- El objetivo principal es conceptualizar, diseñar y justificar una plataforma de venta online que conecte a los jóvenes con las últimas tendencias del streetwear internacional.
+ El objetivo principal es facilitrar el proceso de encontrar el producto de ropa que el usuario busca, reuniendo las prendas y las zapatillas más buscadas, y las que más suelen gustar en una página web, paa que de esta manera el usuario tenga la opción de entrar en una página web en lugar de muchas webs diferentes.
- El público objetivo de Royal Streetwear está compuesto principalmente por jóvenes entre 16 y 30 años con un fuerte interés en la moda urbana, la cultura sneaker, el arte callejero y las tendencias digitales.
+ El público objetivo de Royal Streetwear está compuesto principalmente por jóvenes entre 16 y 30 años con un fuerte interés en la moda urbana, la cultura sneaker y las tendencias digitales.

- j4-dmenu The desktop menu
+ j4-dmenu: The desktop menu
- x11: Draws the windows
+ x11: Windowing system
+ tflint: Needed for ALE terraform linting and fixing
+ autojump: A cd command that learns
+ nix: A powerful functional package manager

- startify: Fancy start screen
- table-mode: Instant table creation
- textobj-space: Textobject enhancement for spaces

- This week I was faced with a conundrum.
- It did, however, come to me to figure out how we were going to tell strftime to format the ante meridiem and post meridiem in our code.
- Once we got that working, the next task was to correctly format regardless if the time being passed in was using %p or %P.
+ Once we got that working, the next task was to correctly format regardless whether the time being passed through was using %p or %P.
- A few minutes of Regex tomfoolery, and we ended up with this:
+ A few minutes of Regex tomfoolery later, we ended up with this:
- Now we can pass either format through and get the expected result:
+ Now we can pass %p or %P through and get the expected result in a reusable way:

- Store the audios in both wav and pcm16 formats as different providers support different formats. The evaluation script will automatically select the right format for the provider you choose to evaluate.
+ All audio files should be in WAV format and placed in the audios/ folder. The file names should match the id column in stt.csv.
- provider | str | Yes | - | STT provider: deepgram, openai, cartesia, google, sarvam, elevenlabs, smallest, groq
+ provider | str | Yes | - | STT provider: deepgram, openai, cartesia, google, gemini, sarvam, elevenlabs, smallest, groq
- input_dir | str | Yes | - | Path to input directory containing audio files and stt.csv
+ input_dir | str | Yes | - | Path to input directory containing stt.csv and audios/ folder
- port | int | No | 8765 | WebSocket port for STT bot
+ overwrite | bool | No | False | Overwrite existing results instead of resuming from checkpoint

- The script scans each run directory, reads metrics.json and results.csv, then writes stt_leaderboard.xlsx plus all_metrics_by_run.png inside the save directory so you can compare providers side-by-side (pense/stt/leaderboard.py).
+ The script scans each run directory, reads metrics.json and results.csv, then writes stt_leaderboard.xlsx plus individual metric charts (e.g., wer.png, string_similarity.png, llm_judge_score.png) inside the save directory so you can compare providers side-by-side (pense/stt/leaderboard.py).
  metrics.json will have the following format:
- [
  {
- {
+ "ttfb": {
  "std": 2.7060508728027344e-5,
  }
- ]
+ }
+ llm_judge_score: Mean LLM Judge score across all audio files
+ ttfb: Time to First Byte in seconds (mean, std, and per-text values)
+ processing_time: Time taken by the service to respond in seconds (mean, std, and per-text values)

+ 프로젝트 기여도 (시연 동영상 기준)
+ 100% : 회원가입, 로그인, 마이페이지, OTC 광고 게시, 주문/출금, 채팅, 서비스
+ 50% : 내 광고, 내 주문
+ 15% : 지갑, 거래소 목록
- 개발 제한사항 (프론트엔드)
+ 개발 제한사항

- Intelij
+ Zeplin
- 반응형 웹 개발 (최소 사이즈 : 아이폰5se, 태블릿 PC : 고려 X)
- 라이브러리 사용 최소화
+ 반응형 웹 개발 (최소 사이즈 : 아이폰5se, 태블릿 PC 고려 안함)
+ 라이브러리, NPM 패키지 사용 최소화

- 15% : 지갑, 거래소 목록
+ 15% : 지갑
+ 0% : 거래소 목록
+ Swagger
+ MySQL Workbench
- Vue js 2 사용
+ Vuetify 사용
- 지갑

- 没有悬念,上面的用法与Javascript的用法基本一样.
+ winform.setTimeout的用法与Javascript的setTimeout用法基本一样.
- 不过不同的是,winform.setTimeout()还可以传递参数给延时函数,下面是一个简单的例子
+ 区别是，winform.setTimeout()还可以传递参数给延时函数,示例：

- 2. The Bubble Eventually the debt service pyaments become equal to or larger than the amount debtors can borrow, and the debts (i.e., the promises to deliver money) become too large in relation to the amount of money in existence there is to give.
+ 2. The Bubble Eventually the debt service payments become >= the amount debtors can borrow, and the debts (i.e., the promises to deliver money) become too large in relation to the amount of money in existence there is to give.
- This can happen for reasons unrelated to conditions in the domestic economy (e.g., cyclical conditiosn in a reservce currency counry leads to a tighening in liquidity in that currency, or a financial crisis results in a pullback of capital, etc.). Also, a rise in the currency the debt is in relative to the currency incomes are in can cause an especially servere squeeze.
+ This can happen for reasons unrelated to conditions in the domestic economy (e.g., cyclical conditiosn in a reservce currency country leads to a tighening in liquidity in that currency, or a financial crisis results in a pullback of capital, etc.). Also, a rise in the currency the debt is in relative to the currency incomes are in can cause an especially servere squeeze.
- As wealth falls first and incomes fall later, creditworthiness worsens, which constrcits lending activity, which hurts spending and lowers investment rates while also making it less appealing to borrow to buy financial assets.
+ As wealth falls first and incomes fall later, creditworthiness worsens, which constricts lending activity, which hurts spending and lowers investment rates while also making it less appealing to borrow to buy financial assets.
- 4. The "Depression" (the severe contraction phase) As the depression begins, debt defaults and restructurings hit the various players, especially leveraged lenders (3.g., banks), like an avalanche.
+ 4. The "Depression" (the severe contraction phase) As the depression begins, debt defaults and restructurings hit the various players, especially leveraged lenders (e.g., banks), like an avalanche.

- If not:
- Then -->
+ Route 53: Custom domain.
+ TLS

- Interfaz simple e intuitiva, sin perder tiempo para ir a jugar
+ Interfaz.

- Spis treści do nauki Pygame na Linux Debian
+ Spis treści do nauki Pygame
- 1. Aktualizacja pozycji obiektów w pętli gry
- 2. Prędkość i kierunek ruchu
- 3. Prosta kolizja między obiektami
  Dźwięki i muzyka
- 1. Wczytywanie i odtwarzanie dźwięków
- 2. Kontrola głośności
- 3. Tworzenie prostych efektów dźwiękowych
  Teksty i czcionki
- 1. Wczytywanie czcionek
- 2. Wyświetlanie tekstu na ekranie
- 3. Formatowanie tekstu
════════════════
(Problem to work on): The data should be printed again exactly, line for line.

(Response area):
- El objetivo principal es conceptualizar, diseñar y justificar una plataforma de venta online que conecte a los jóvenes con las últimas tendencias del streetwear internacional.
+ El objetivo principal es facilitrar el proceso de encontrar el producto de ropa que el usuario busca, reuniendo las prendas y las zapatillas más buscadas, y las que más suelen gustar en una página web, paa que de esta manera el usuario tenga la opción de entrar en una página web en lugar de muchas webs diferentes.
- El público objetivo de Royal Streetwear está compuesto principalmente por jóvenes entre 16 y 30 años con un fuerte interés en la moda urbana, la cultura sneaker, el arte callejero y las tendencias digitales.
+ El público objetivo de Royal Streetwear está compuesto principalmente por jóvenes entre 16 y 30 años con un fuerte interés en la moda urbana, la cultura sneaker y las tendencias digitales.

- j4-dmenu The desktop menu
+ j4-dmenu: The desktop menu
- x11: Draws the windows
+ x11: Windowing system
+ tflint: Needed for ALE terraform linting and fixing
+ autojump: A cd command that learns
+ nix: A powerful functional package manager

- startify: Fancy start screen
- table-mode: Instant table creation
- textobj-space: Textobject enhancement for spaces

- This week I was faced with a conundrum.
- It did, however, come to me to figure out how we were going to tell strftime to format the ante meridiem and post meridiem in our code.
- Once we got that working, the next task was to correctly format regardless if the time being passed in was using %p or %P.
+ Once we got that working, the next task was to correctly format regardless whether the time being passed through was using %p or %P.
- A few minutes of Regex tomfoolery, and we ended up with this:
+ A few minutes of Regex tomfoolery later, we ended up with this:
- Now we can pass either format through and get the expected result:
+ Now we can pass %p or %P through and get the expected result in a reusable way:

- Store the audios in both wav and pcm16 formats as different providers support different formats. The evaluation script will automatically select the right format for the provider you choose to evaluate.
+ All audio files should be in WAV format and placed in the audios/ folder. The file names should match the id column in stt.csv.
- provider | str | Yes | - | STT provider: deepgram, openai, cartesia, google, sarvam, elevenlabs, smallest, groq
+ provider | str | Yes | - | STT provider: deepgram, openai, cartesia, google, gemini, sarvam, elevenlabs, smallest, groq
- input_dir | str | Yes | - | Path to input directory containing audio files and stt.csv
+ input_dir | str | Yes | - | Path to input directory containing stt.csv and audios/ folder
- port | int | No | 8765 | WebSocket port for STT bot
+ overwrite | bool | No | False | Overwrite existing results instead of resuming from checkpoint

- The script scans each run directory, reads metrics.json and results.csv, then writes stt_leaderboard.xlsx plus all_metrics_by_run.png inside the save directory so you can compare providers side-by-side (pense/stt/leaderboard.py).
+ The script scans each run directory, reads metrics.json and results.csv, then writes stt_leaderboard.xlsx plus individual metric charts (e.g., wer.png, string_similarity.png, llm_judge_score.png) inside the save directory so you can compare providers side-by-side (pense/stt/leaderboard.py).
  metrics.json will have the following format:
- [
  {
- {
+ "ttfb": {
  "std": 2.7060508728027344e-5,
  }
- ]
+ }
+ llm_judge_score: Mean LLM Judge score across all audio files
+ ttfb: Time to First Byte in seconds (mean, std, and per-text values)
+ processing_time: Time taken by the service to respond in seconds (mean, std, and per-text values)

+ 프로젝트 기여도 (시연 동영상 기준)
+ 100% : 회원가입, 로그인, 마이페이지, OTC 광고 게시, 주문/출금, 채팅, 서비스
+ 50% : 내 광고, 내 주문
+ 15% : 지갑, 거래소 목록
- 개발 제한사항 (프론트엔드)
+ 개발 제한사항

- Intelij
+ Zeplin
- 반응형 웹 개발 (최소 사이즈 : 아이폰5se, 태블릿 PC : 고려 X)
- 라이브러리 사용 최소화
+ 반응형 웹 개발 (최소 사이즈 : 아이폰5se, 태블릿 PC 고려 안함)
+ 라이브러리, NPM 패키지 사용 최소화

- 15% : 지갑, 거래소 목록
+ 15% : 지갑
+ 0% : 거래소 목록
+ Swagger
+ MySQL Workbench
- Vue js 2 사용
+ Vuetify 사용
- 지갑

- 没有悬念,上面的用法与Javascript的用法基本一样.
+ winform.setTimeout的用法与Javascript的setTimeout用法基本一样.
- 不过不同的是,winform.setTimeout()还可以传递参数给延时函数,下面是一个简单的例子
+ 区别是，winform.setTimeout()还可以传递参数给延时函数,示例：

- 2. The Bubble Eventually the debt service pyaments become equal to or larger than the amount debtors can borrow, and the debts (i.e., the promises to deliver money) become too large in relation to the amount of money in existence there is to give.
+ 2. The Bubble Eventually the debt service payments become >= the amount debtors can borrow, and the debts (i.e., the promises to deliver money) become too large in relation to the amount of money in existence there is to give.
- This can happen for reasons unrelated to conditions in the domestic economy (e.g., cyclical conditiosn in a reservce currency counry leads to a tighening in liquidity in that currency, or a financial crisis results in a pullback of capital, etc.). Also, a rise in the currency the debt is in relative to the currency incomes are in can cause an especially servere squeeze.
+ This can happen for reasons unrelated to conditions in the domestic economy (e.g., cyclical conditiosn in a reservce currency country leads to a tighening in liquidity in that currency, or a financial crisis results in a pullback of capital, etc.). Also, a rise in the currency the debt is in relative to the currency incomes are in can cause an especially servere squeeze.
- As wealth falls first and incomes fall later, creditworthiness worsens, which constrcits lending activity, which hurts spending and lowers investment rates while also making it less appealing to borrow to buy financial assets.
+ As wealth falls first and incomes fall later, creditworthiness worsens, which constricts lending activity, which hurts spending and lowers investment rates while also making it less appealing to borrow to buy financial assets.
- 4. The "Depression" (the severe contraction phase) As the depression begins, debt defaults and restructurings hit the various players, especially leveraged lenders (3.g., banks), like an avalanche.
+ 4. The "Depression" (the severe contraction phase) As the depression begins, debt defaults and restructurings hit the various players, especially leveraged lenders (e.g., banks), like an avalanche.

- If not:
- Then -->
+ Route 53: Custom domain.
+ TLS

- Interfaz simple e intuitiva, sin perder tiempo para ir a jugar
+ Interfaz.

- Spis treści do nauki Pygame na Linux Debian
+ Spis treści do nauki Pygame
- 1. Aktualizacja pozycji obiektów w pętli gry
- 2. Prędkość i kierunek ruchu
- 3. Prosta kolizja między obiektami
  Dźwięki i muzyka
- 1. Wczytywanie i odtwarzanie dźwięków
- 2. Kontrola głośności
- 3. Tworzenie prostych efektów dźwiękowych
  Teksty i czcionki
- 1. Wczytywanie czcionek
- 2. Wyświetlanie tekstu na ekranie
- 3. Formatowanie tekstu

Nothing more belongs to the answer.